Il prossimo 25 marzo, la nostra testata ha creato un evento: l’assessore regionale per il diritto alla salute Simone Bezzini sarà a Siena per esser intervistato dai giornalisti Pino Di Blasio e Cristiana Mastacchi davanti a una platea di operatori – Hotel Four Points Sheraton, ore 17:15 – su ospedale e territorio con chiara propensione a fare parallelismi tra presente e futuro. Lei ci prenderà parte?

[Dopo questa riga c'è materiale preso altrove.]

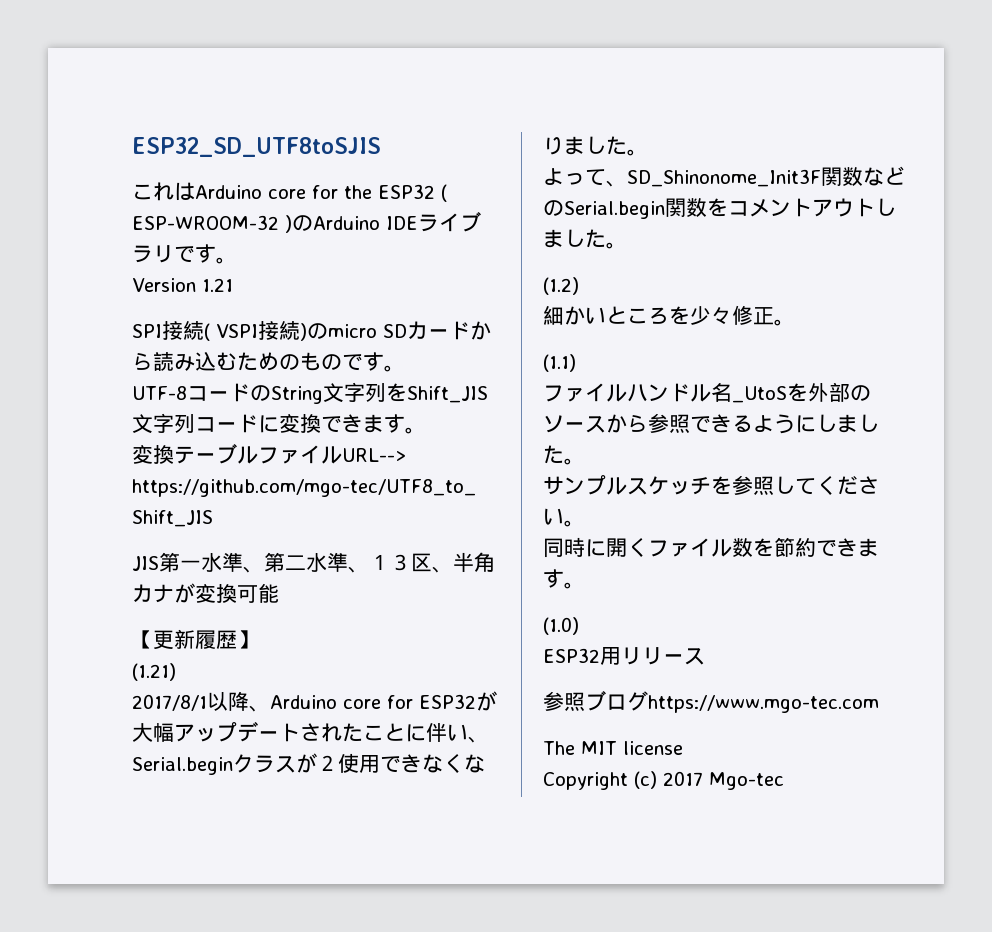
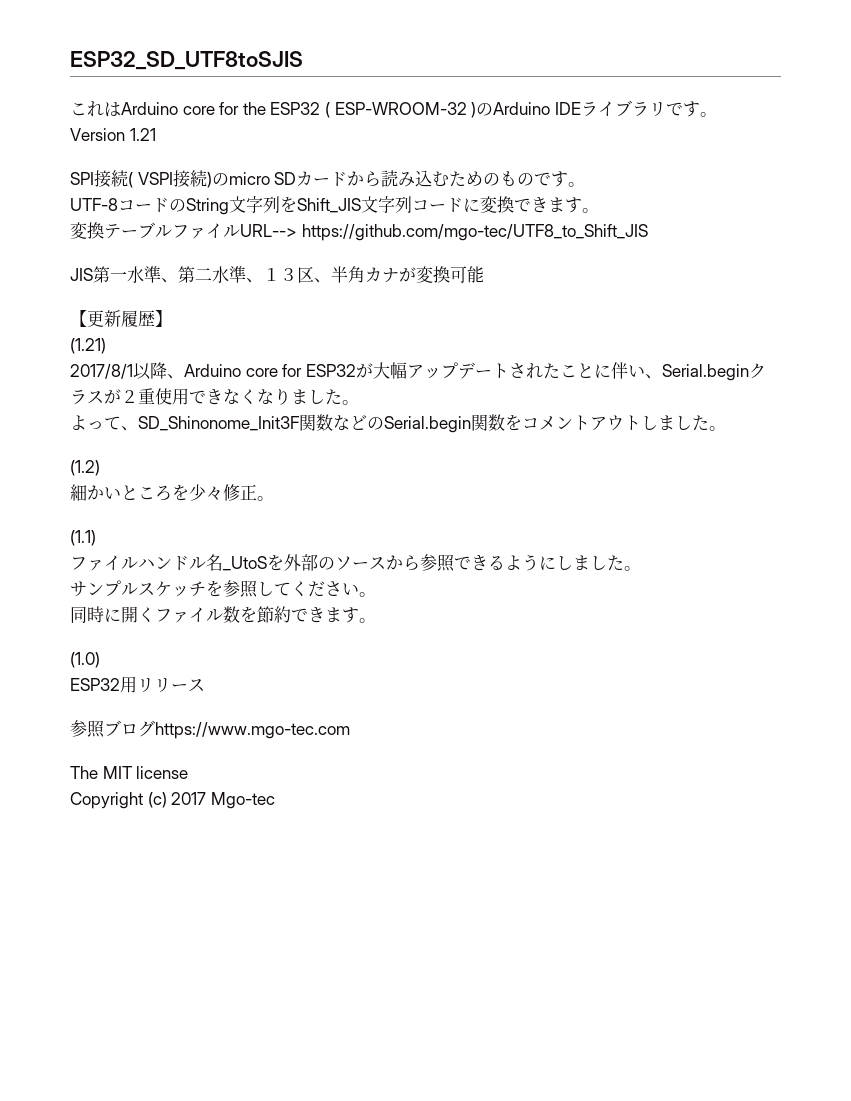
(338, 763) none -> [138,388,155,404] 重

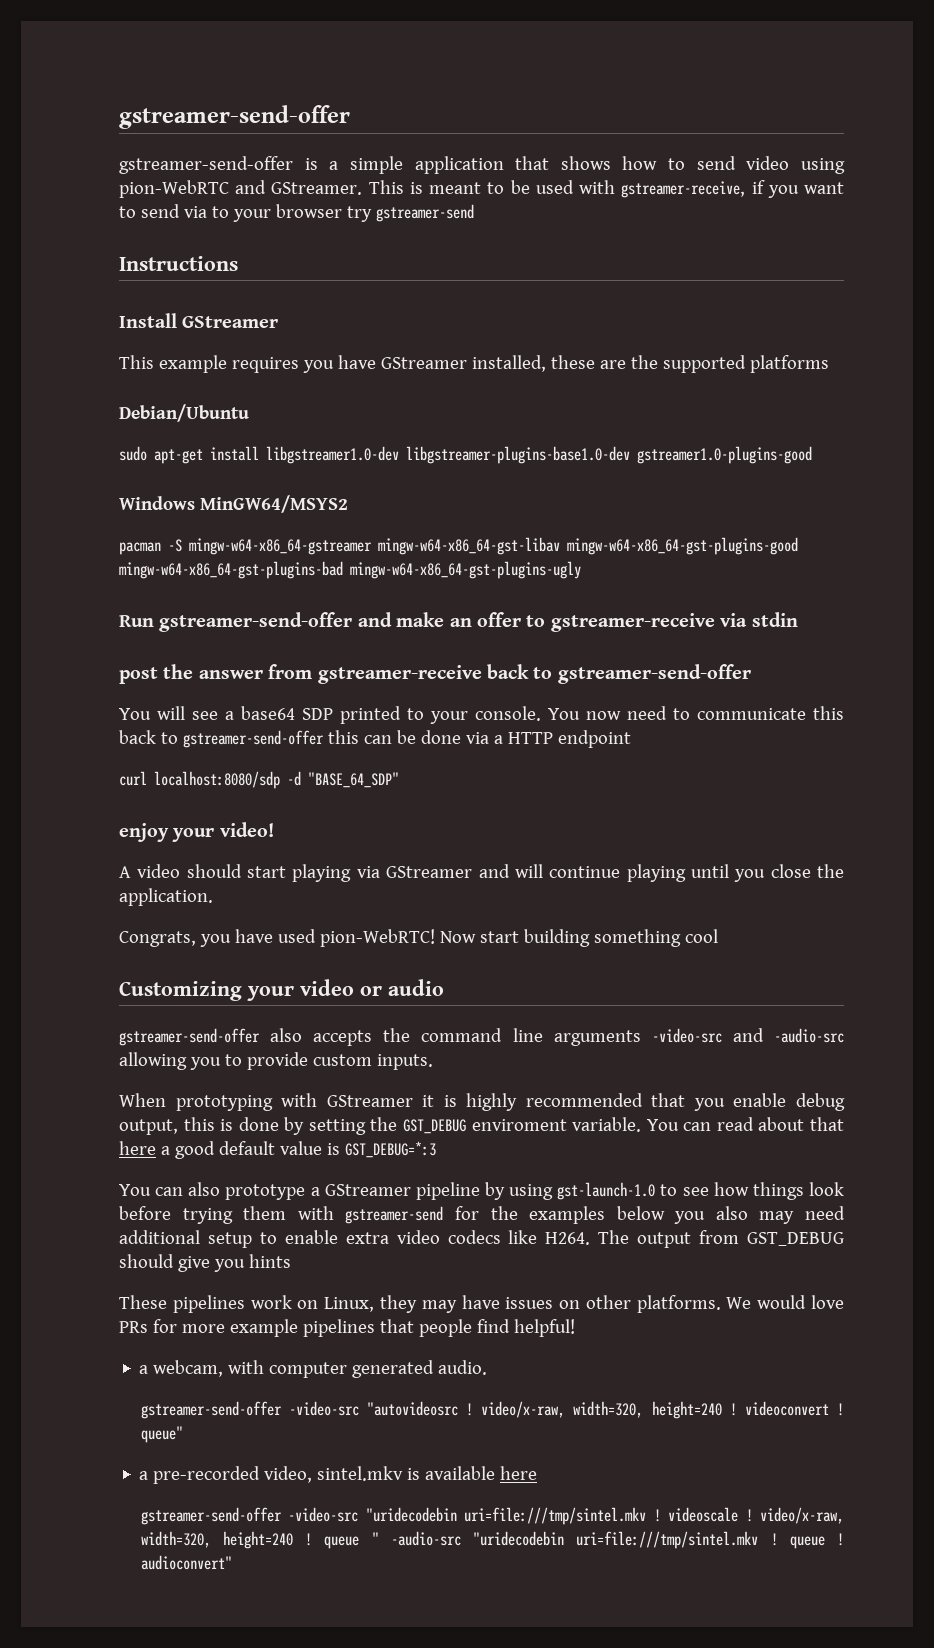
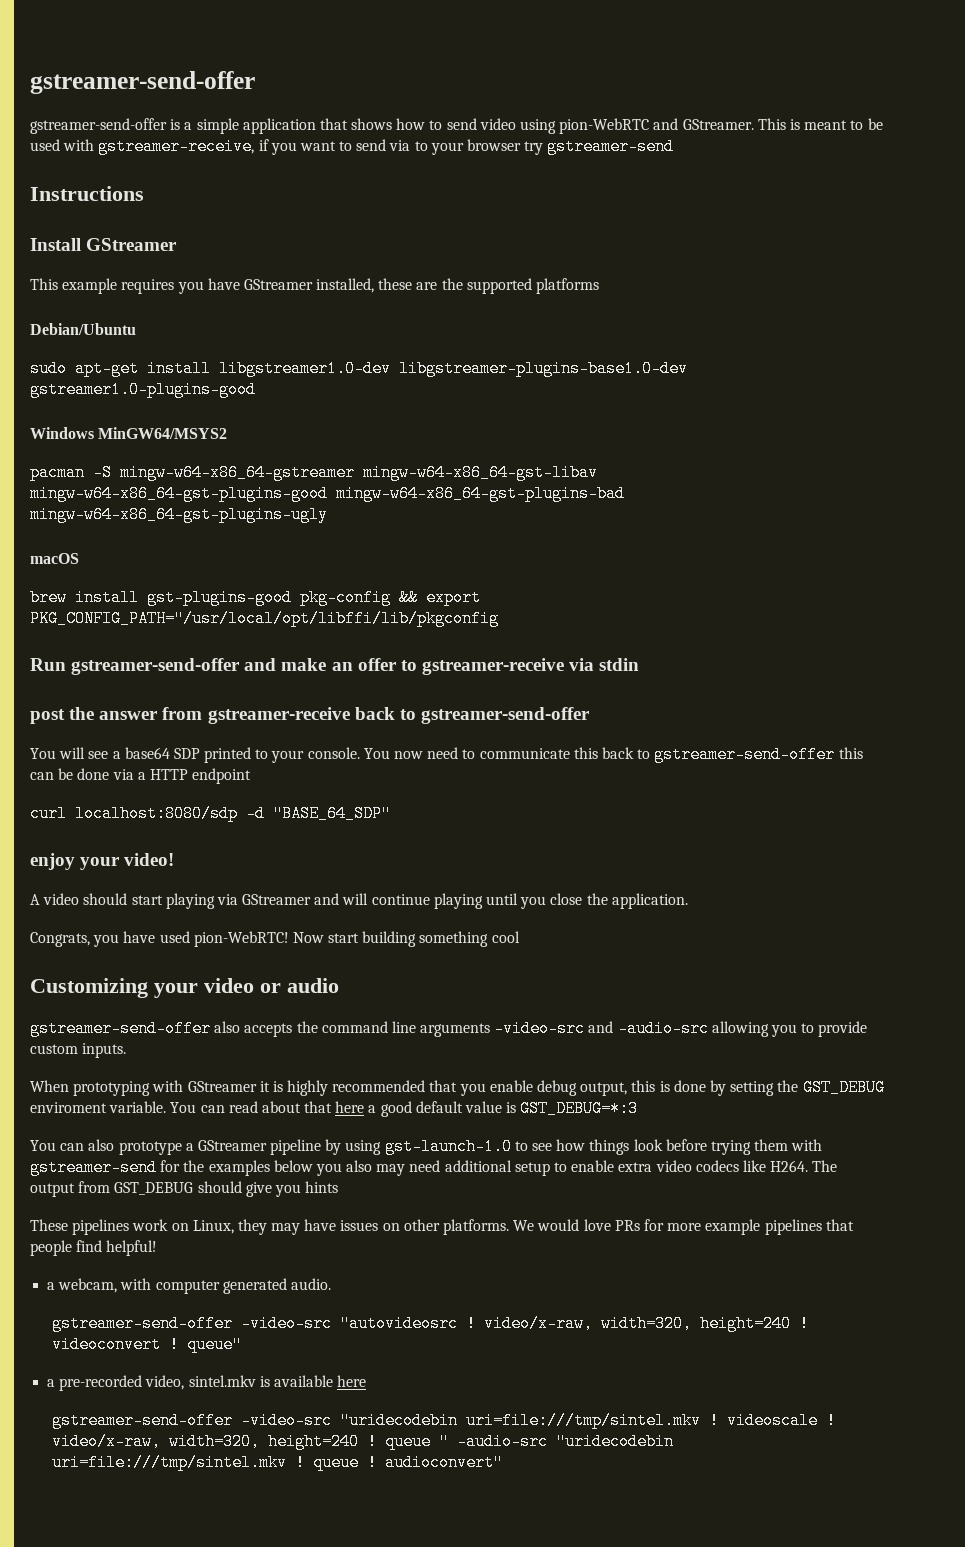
(581, 570) none -> [30,553,79,564] [30,589,481,606] [30,610,499,627] // macOS // brew install gst-plugins-good pkg-config && export PKG_CONFIG_PATH="/usr/local/opt/libffi/lib/pkgconfig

“Apprezzo Simone Bezzini come uomo. Riconosco anche che, chiamato a gestire da subito uno dei fenomeni più gravi, impattanti e complessi, abbia mantenuto ferma la volontà di caratterizzare il suo incarico come riformatore e in questo senso di avere rapporti di scambio a tutti i livelli con chi lavora per la Sanità. Al di là della mia presenza, posso dire ora che così com’è il sistema collasserà, soprattutto se continua a venire gestito senza la partecipazione di chi è sul campo. Il bene comune più prezioso, ovvero il SSN non può andare avanti: c’è un esaurimento generalizzato, sono tutti in “riserva“, c’è una fuga costante o verso la pensione o verso il privato. È ora di rivedere il ruolo del medico burocrate: aver assimilato la nostra categoria alla dirigenza è follia totale… Con obblighi e mansioni che un medico non dovrebbe nemmeno avvicinare”.
Quindi il suo consiglio qual è?
“E’ evidente che mancano oggi degli strumenti di partecipazione. Ognuno di noi… – dall’OSS al primario – ha ben presente e chiaro, nella sua struttura, nel suo ambito lavorativo, cosa non funziona, cosa è migliorabile, cosa è necessario, e sa anche quali sono le cose che si potrebbero fare per migliorare efficienza e servizi da subito. Non esiste però nessuno strumento previsto per favorire questa partecipazione: l’ascolto darebbe molto di più alle Autorità regionali… la compartecipazione darebbe di più. Tutti gli operatori sanitari hanno la maturità e l’intelligenza sufficienti per partecipare a un progetto di riforma, anziché di continuare a subirlo”.